▸ Problem: Every entry is to be returned exactly as it stands; the pictures are to be dropped.

Dataset entries:

● ● ● ●

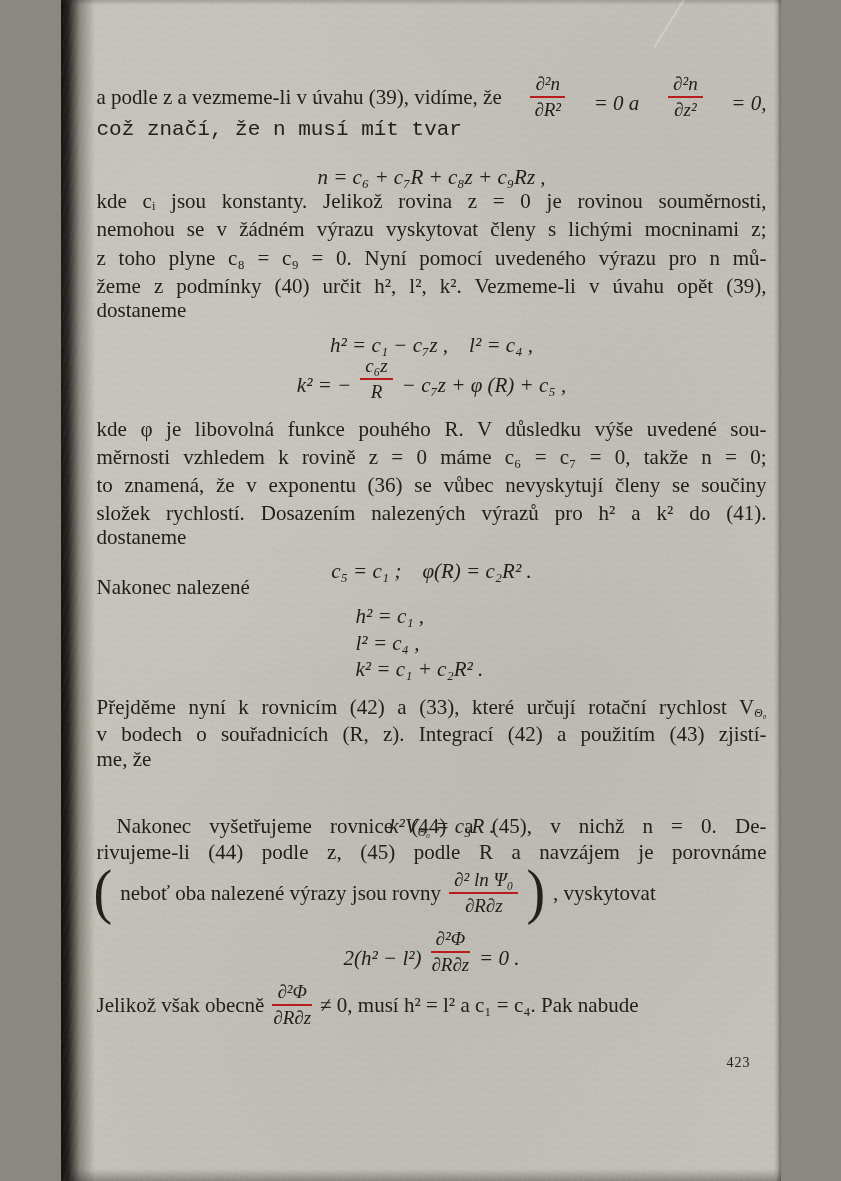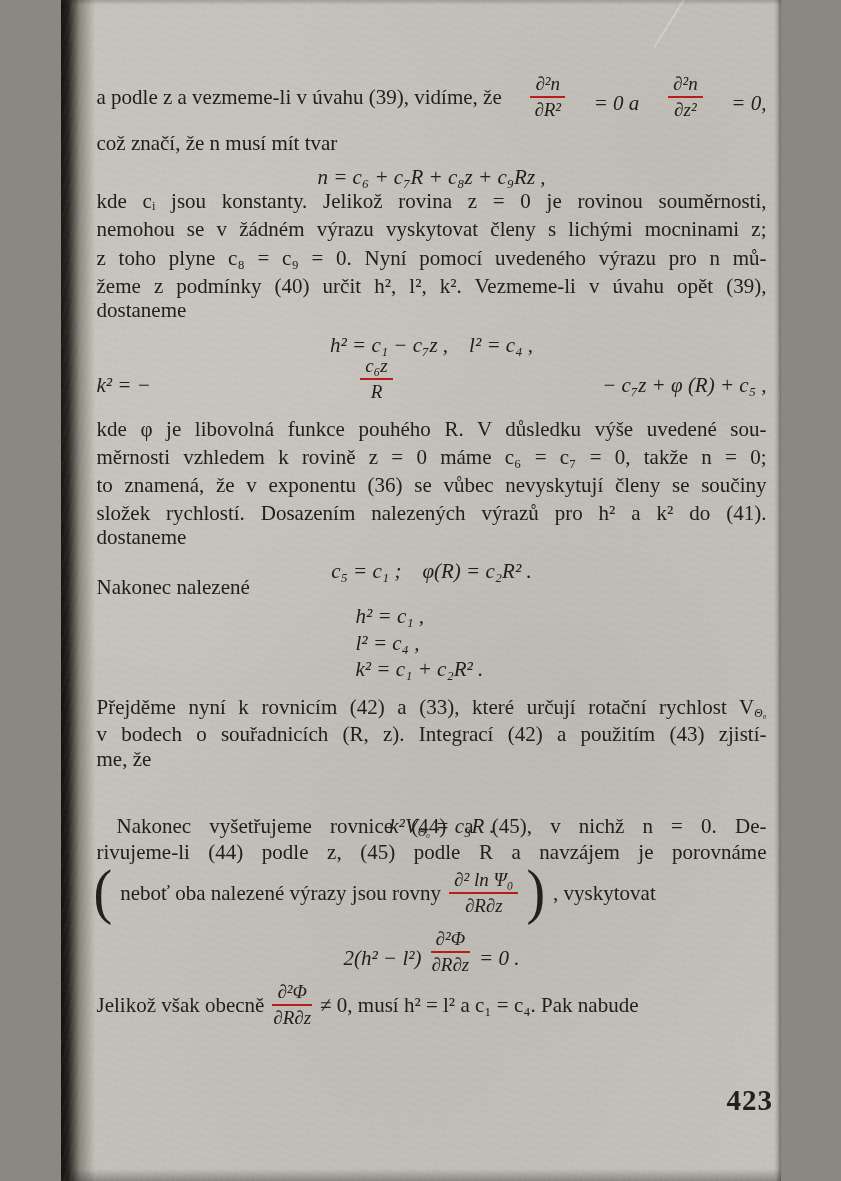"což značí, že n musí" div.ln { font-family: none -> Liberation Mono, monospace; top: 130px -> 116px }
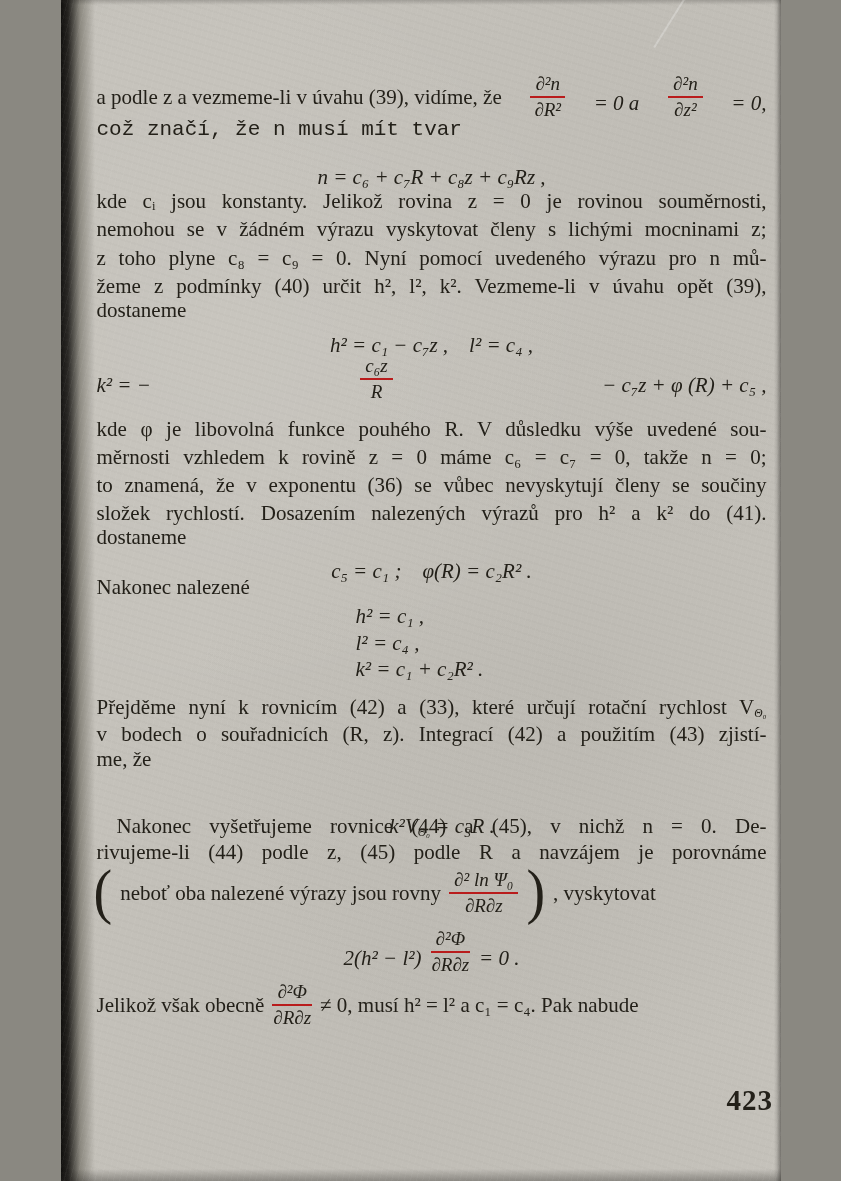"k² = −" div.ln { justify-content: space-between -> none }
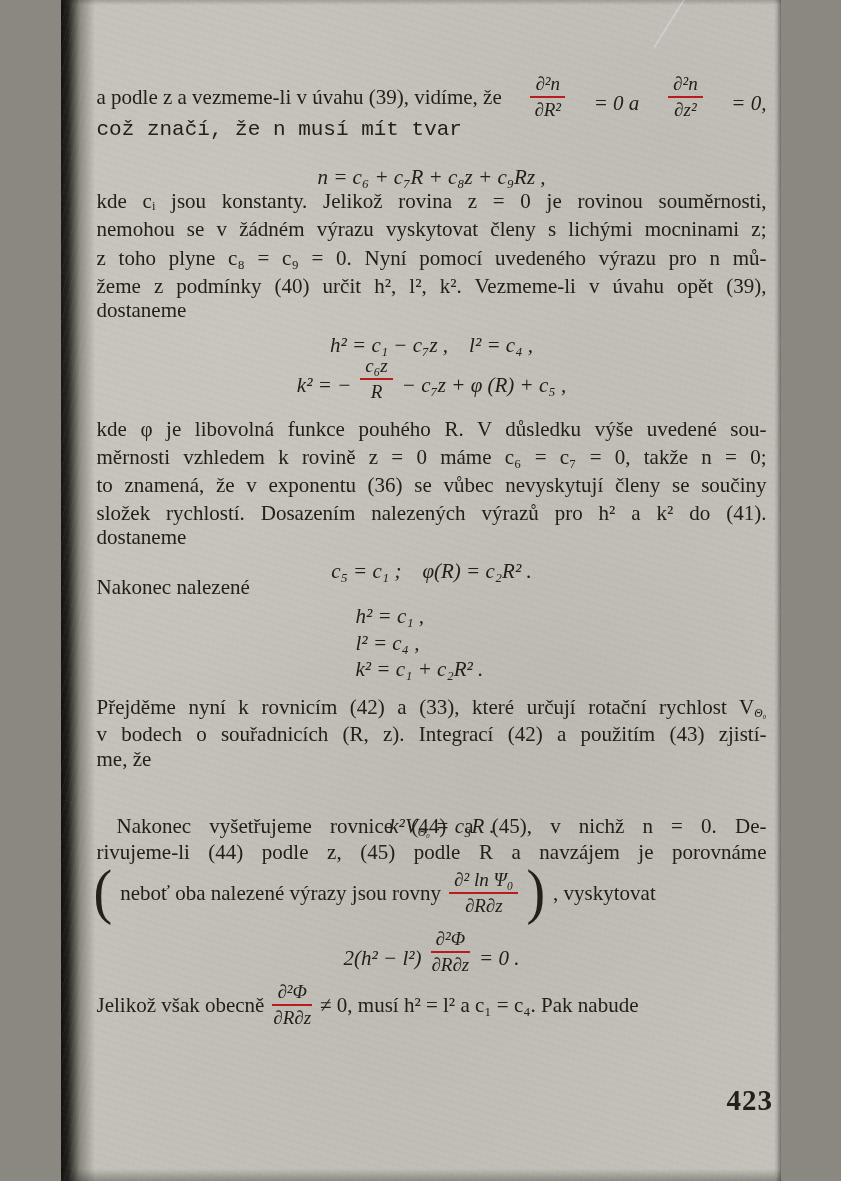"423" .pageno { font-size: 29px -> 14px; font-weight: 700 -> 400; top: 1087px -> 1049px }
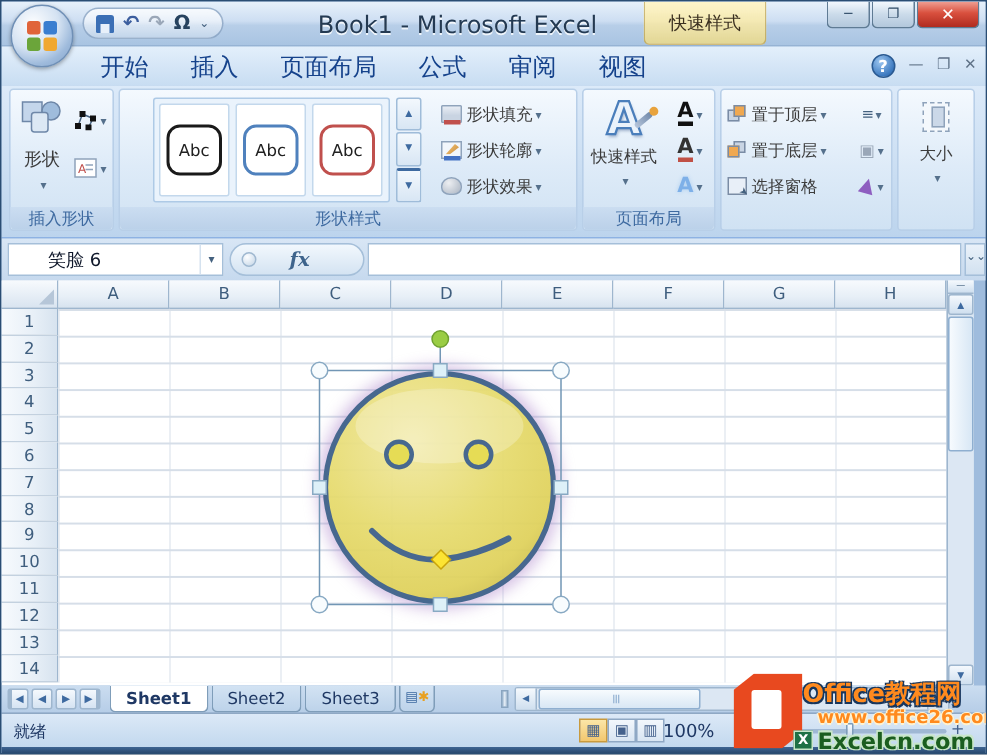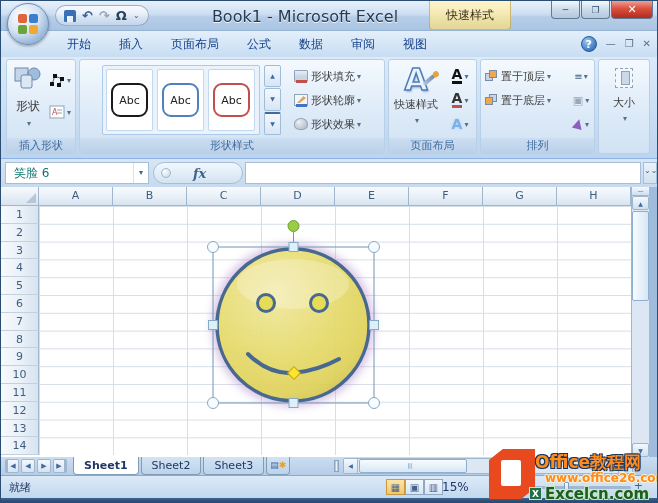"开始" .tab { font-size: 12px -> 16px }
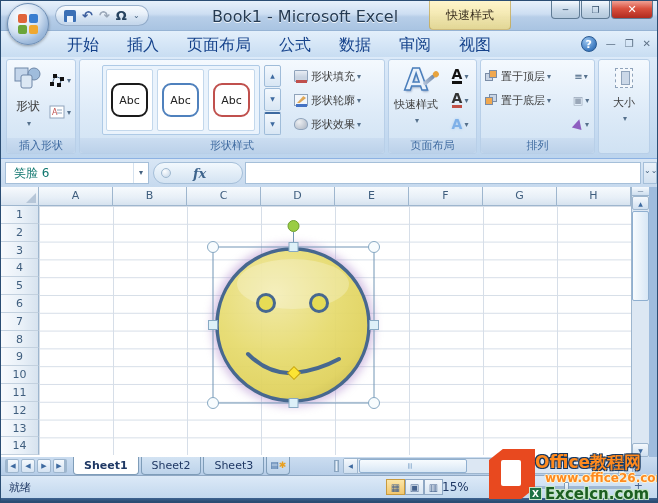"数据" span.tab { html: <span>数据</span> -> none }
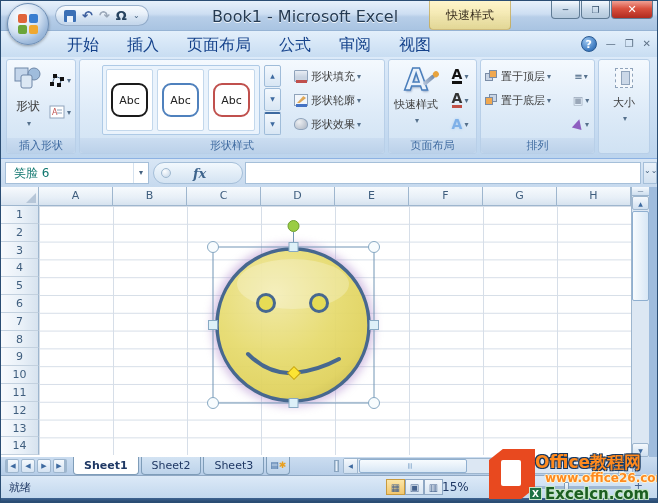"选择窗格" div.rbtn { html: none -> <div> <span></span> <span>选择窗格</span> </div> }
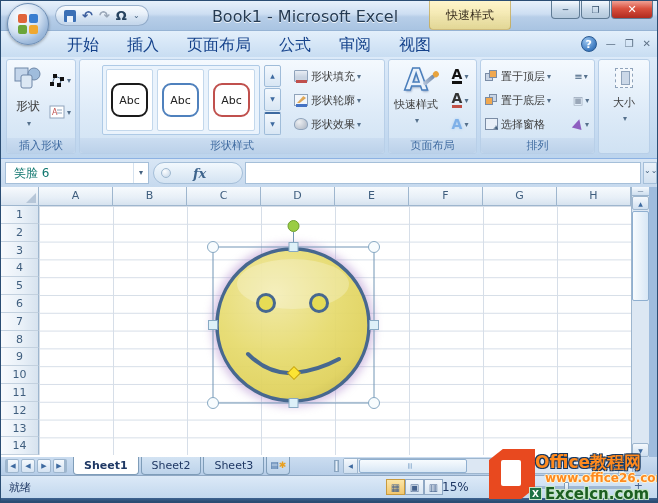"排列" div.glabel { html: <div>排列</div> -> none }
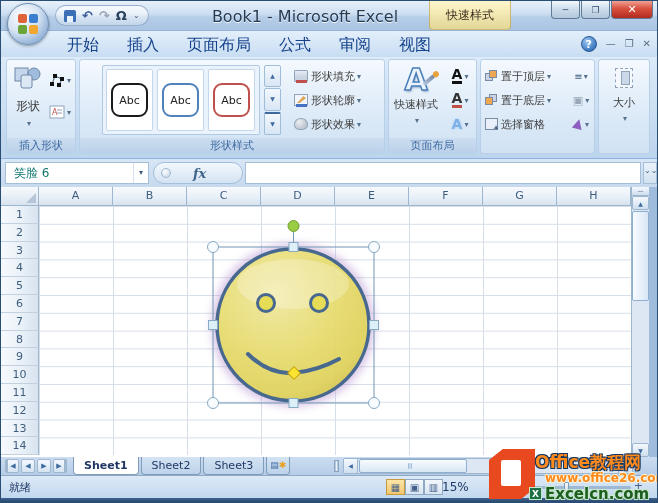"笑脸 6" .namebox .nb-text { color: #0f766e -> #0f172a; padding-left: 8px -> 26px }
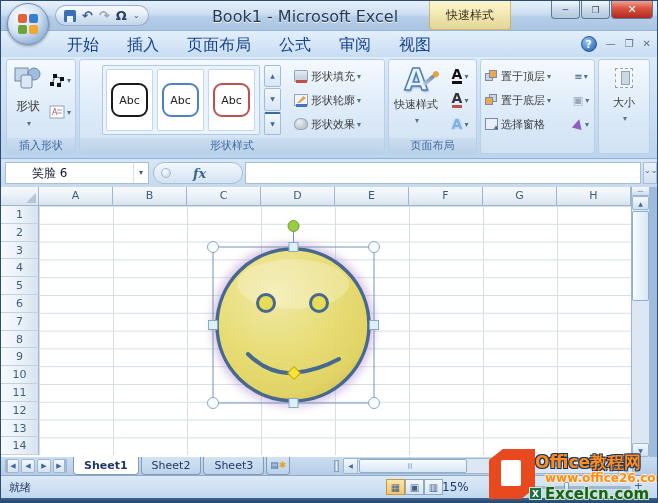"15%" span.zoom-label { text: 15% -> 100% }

● ● ● ●

▸ Your solution:
"což značí, že n musí" div.ln { font-family: none -> Liberation Mono, monospace; top: 130px -> 116px }
"k² = −" div.ln { justify-content: space-between -> none }
"423" .pageno { font-size: 29px -> 14px; font-weight: 700 -> 400; top: 1087px -> 1049px }
"开始" .tab { font-size: 12px -> 16px }
"数据" span.tab { html: <span>数据</span> -> none }
"选择窗格" div.rbtn { html: none -> <div> <span></span> <span>选择窗格</span> </div> }
"排列" div.glabel { html: <div>排列</div> -> none }
"笑脸 6" .namebox .nb-text { color: #0f766e -> #0f172a; padding-left: 8px -> 26px }
"15%" span.zoom-label { text: 15% -> 100% }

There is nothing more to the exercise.